Clara ya tiene ordenador. Y cotufas.
El suyo se averió definitivamente y, tras un minucioso estudio de ayudas realizado por leopoldo —consciente de la frágil economía de la protagonista—, llegó a una conclusión tan insólita como eficaz: la partida destinada a la comida de Mina, la gata de Clara, sería la que permitiría comprar un nuevo PC.
La suma reservada para el sustento de la felina coincidía, casi al céntimo, con el importe necesario para que Clara pudiera seguir trabajando. Así que se acercó a la tienda de informática y, tras dejarse convencer por el vendedor, salió con un modelo de gama media que incluía un regalo completamente inesperado: una máquina de hacer palomitas, pequeño lujo que rozaba el sueño personal. Al fin y al cabo, la informática —todos lo saben— despierta un apetito compulsivo.
Todo quedó solucionado… excepto para Mina, cuya supervivencia quedaba ahora en entredicho.
En protesta silenciosa, la gata devoró la alfombra del comedor.

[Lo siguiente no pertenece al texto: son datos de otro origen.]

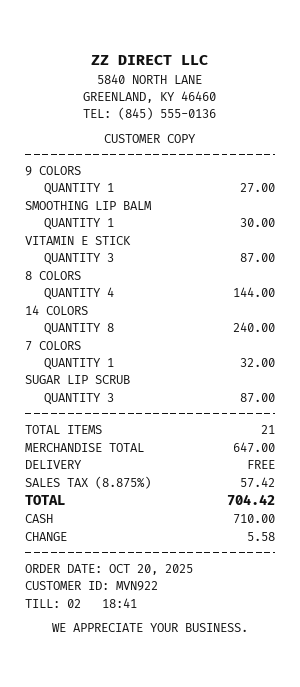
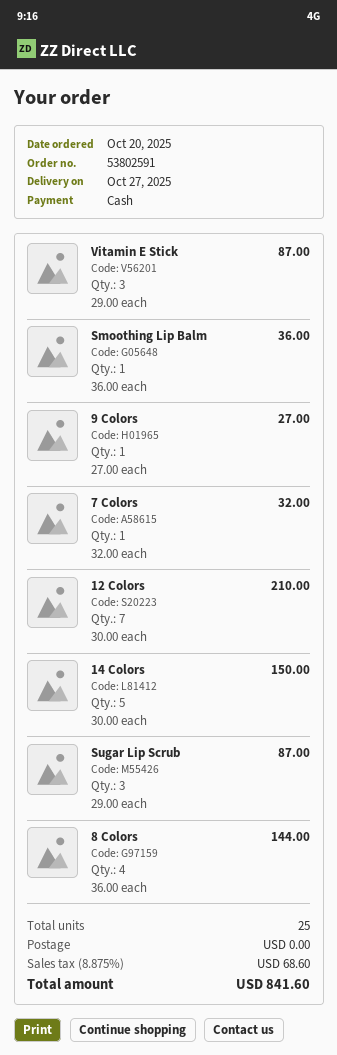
SMOOTHING LIP BALM: 1 for 30.00 -> 1 for 36.00
14 COLORS: 8 for 240.00 -> 5 for 150.00
12 Colors: none -> 7 for 210.00
total quantity: 21 -> 25
tax: 8.875% = 57.42 -> 8.875% = 68.60
total: 704.42 -> 841.60

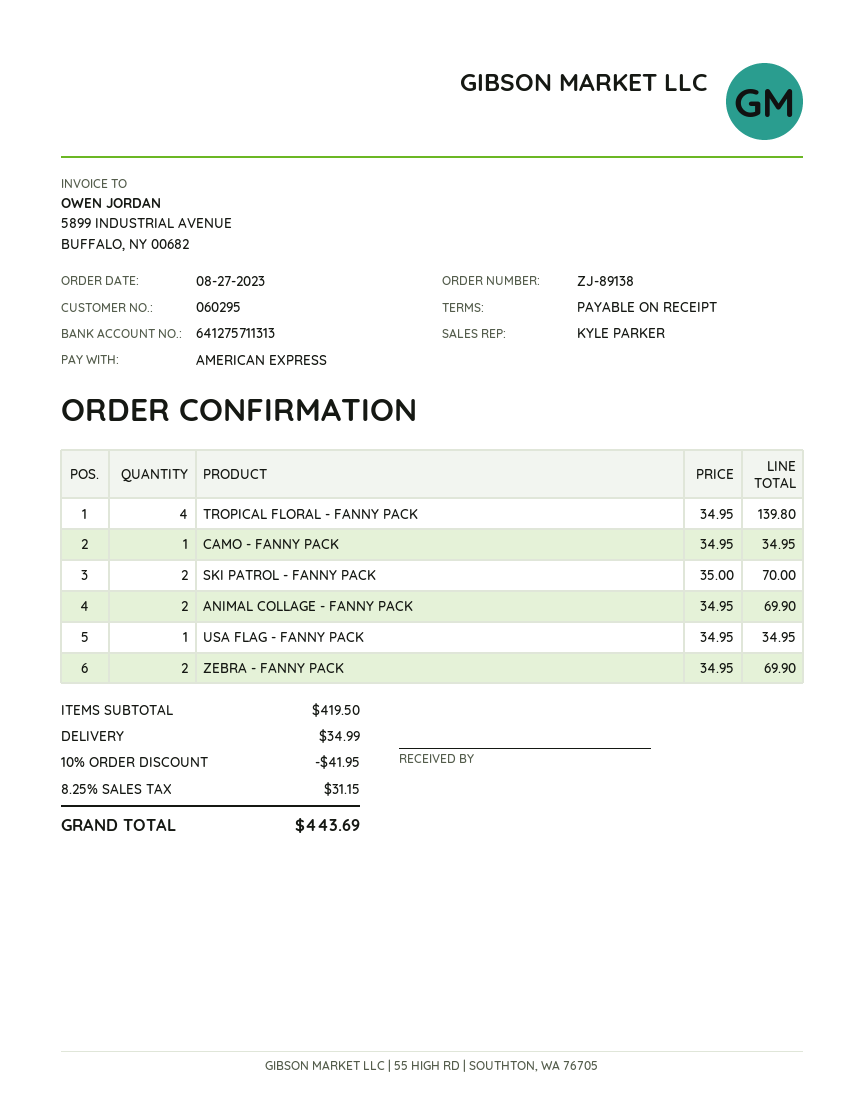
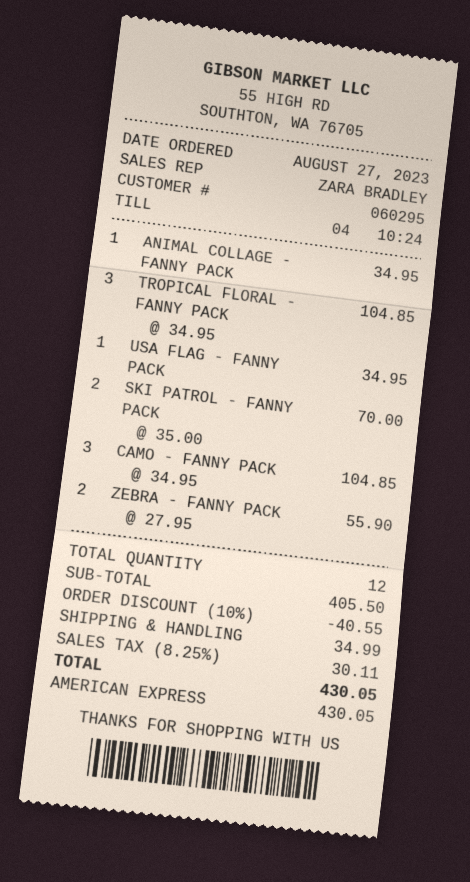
sales rep: KYLE PARKER -> ZARA BRADLEY
TROPICAL FLORAL - FANNY PACK: 4 x 34.95 = 139.80 -> 3 x 34.95 = 104.85
CAMO - FANNY PACK: 1 x 34.95 = 34.95 -> 3 x 34.95 = 104.85
ANIMAL COLLAGE - FANNY PACK: 2 x 34.95 = 69.90 -> 1 x 34.95 = 34.95
ZEBRA - FANNY PACK: 2 x 34.95 = 69.90 -> 2 x 27.95 = 55.90
subtotal: 419.50 -> 405.50
discount: 10% = 41.95 -> 10% = 40.55
tax: 8.25% = 31.15 -> 8.25% = 30.11
total: 443.69 -> 430.05

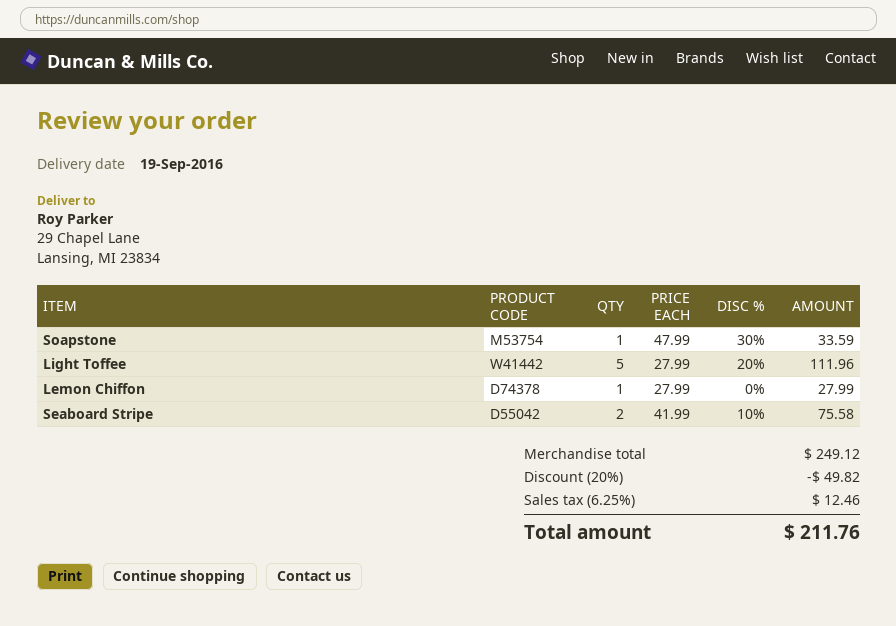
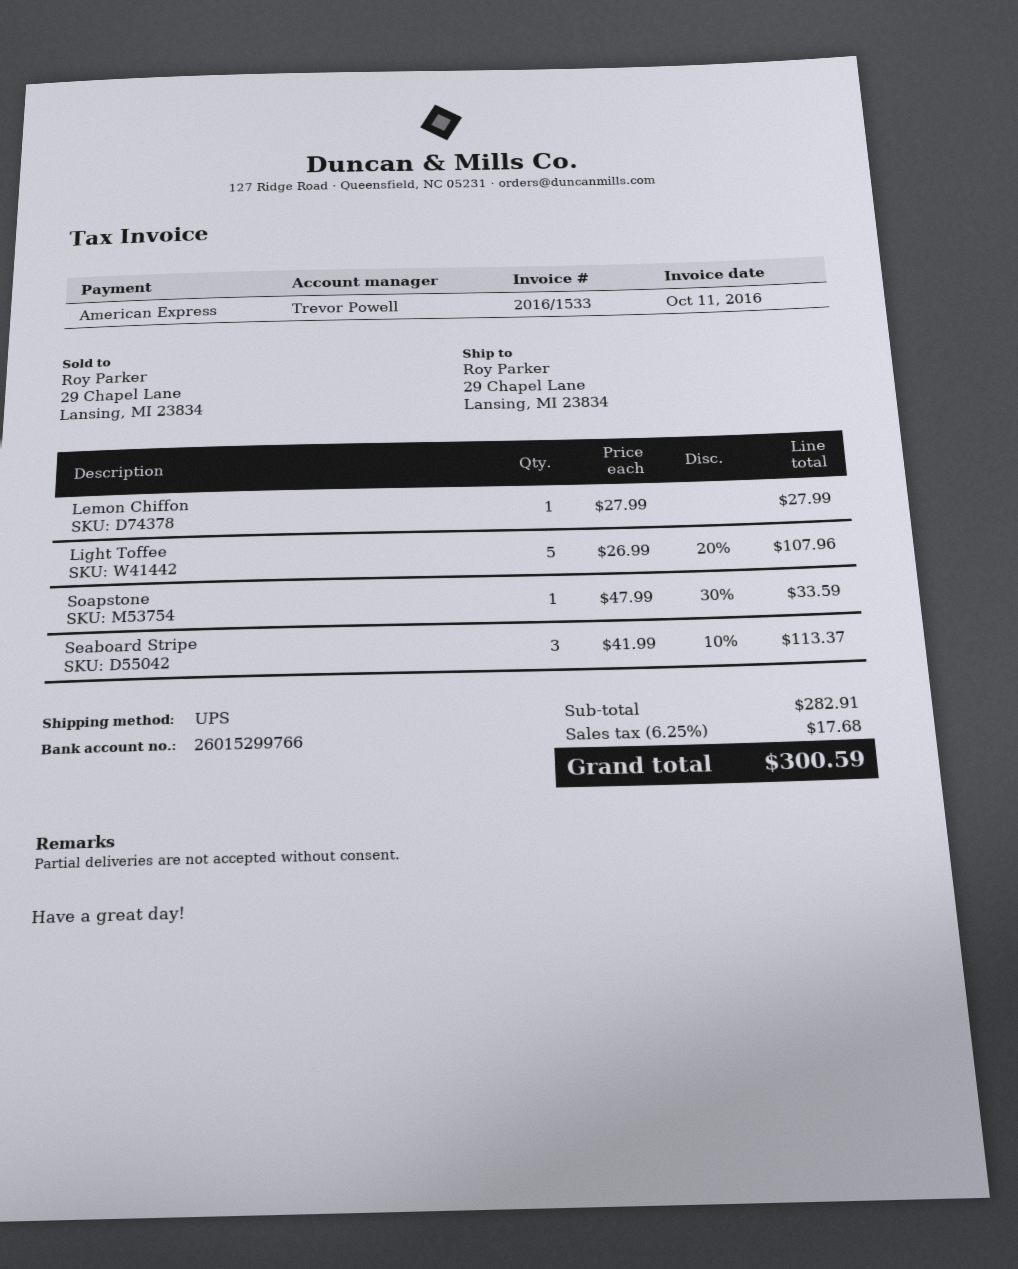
Light Toffee: 5 x 27.99 - 20% = 111.96 -> 5 x 26.99 - 20% = 107.96
Seaboard Stripe: 2 x 41.99 - 10% = 75.58 -> 3 x 41.99 - 10% = 113.37
subtotal: 249.12 -> 282.91
discount: 20% = 49.82 -> none
tax: 6.25% = 12.46 -> 6.25% = 17.68
total: 211.76 -> 300.59

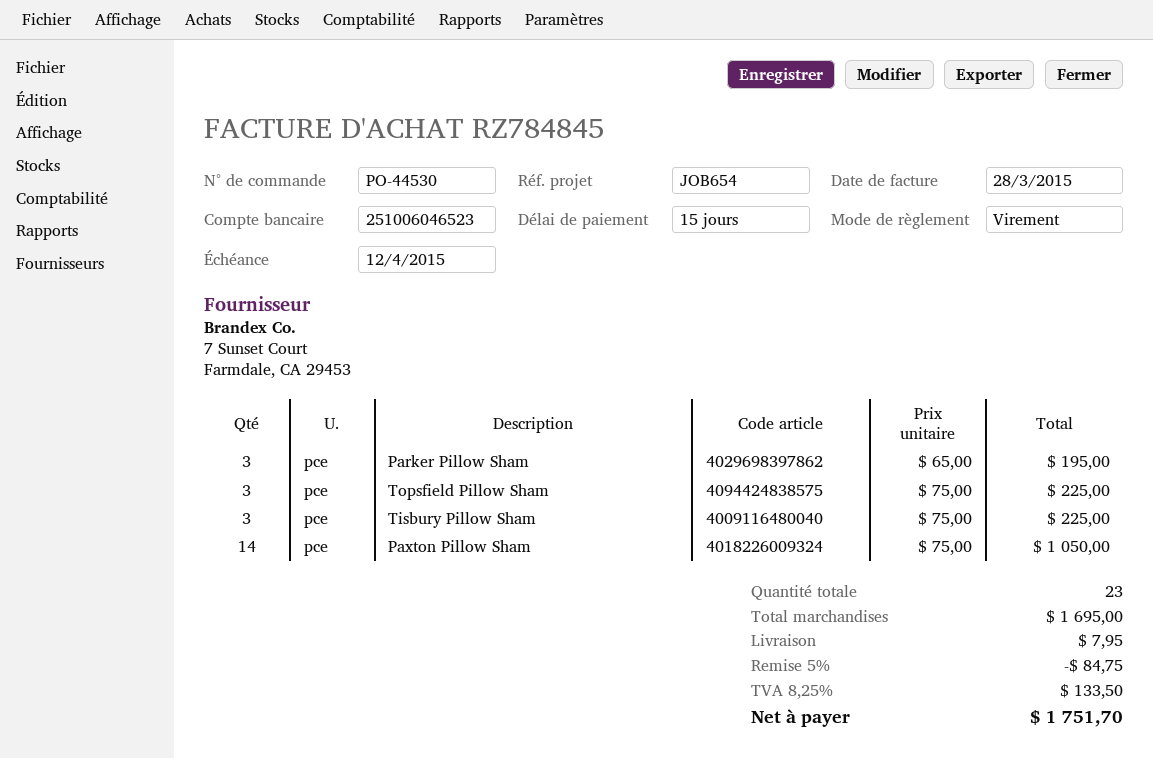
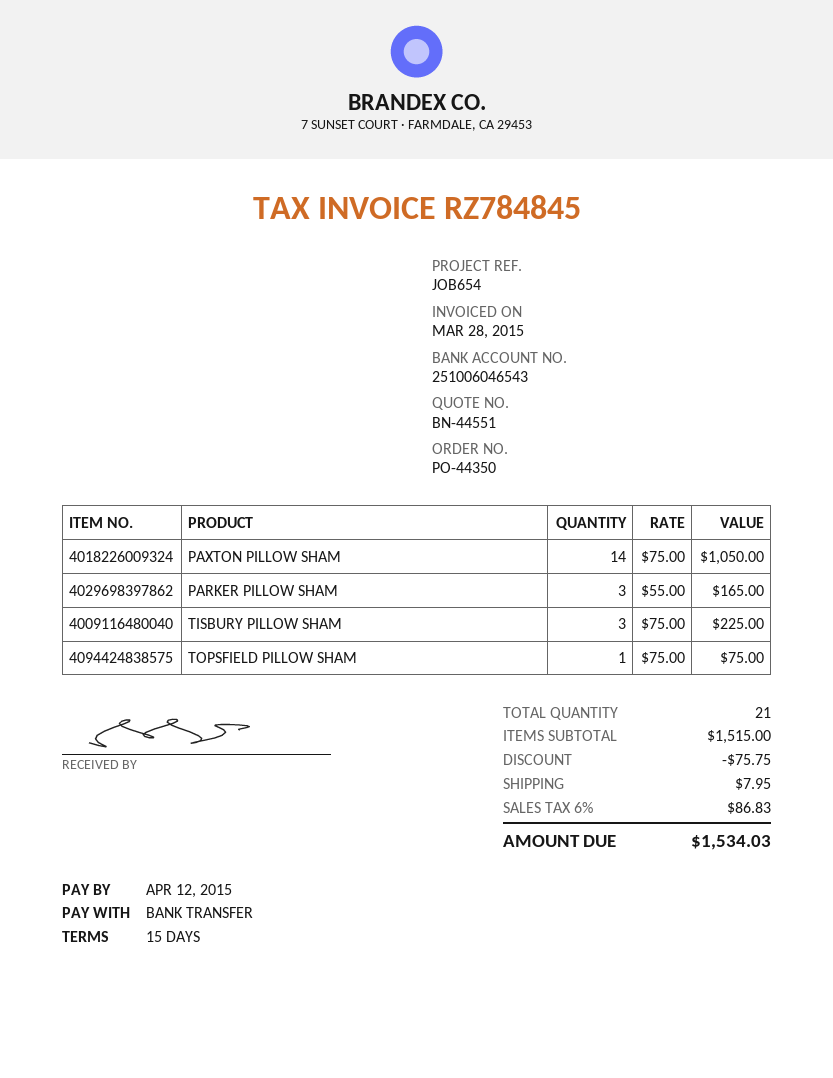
order number: PO-44530 -> PO-44350
bank account: 251006046523 -> 251006046543
Parker Pillow Sham: 3 x 65.00 = 195.00 -> 3 x 55.00 = 165.00
Topsfield Pillow Sham: 3 x 75.00 = 225.00 -> 1 x 75.00 = 75.00
total quantity: 23 -> 21
subtotal: 1695.00 -> 1515.00
discount: 84.75 -> 75.75
tax: 8.25% = 133.50 -> 6% = 86.83
total: 1751.70 -> 1534.03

Y cuando su voracidad se dirigió a las zapatillas de andar por casa, Clara —presa de un devastador sentimiento de culpa— abandonó su despacho-hogar en una búsqueda desesperada de sardinas: contenedores, accesos traseros de supermercados y puertas de restaurantes.
Tres raspas.
Pobre Mina.
Aun así, Clara intentó explicarle que el trabajo era la prioridad, y que ella también estaba haciendo sacrificios: su dieta, durante toda la semana, se redujo a cotufas.
Al terminar tan riguroso régimen, decidió recurrir a un recurso inesperado: editar cromos antiguos de la Pantera Rosa, lo que le dio margen para sobrevivir unos días más.
La cultura, al final, siempre ha vivido en esa frontera sutil entre la vocación y la esclavitud.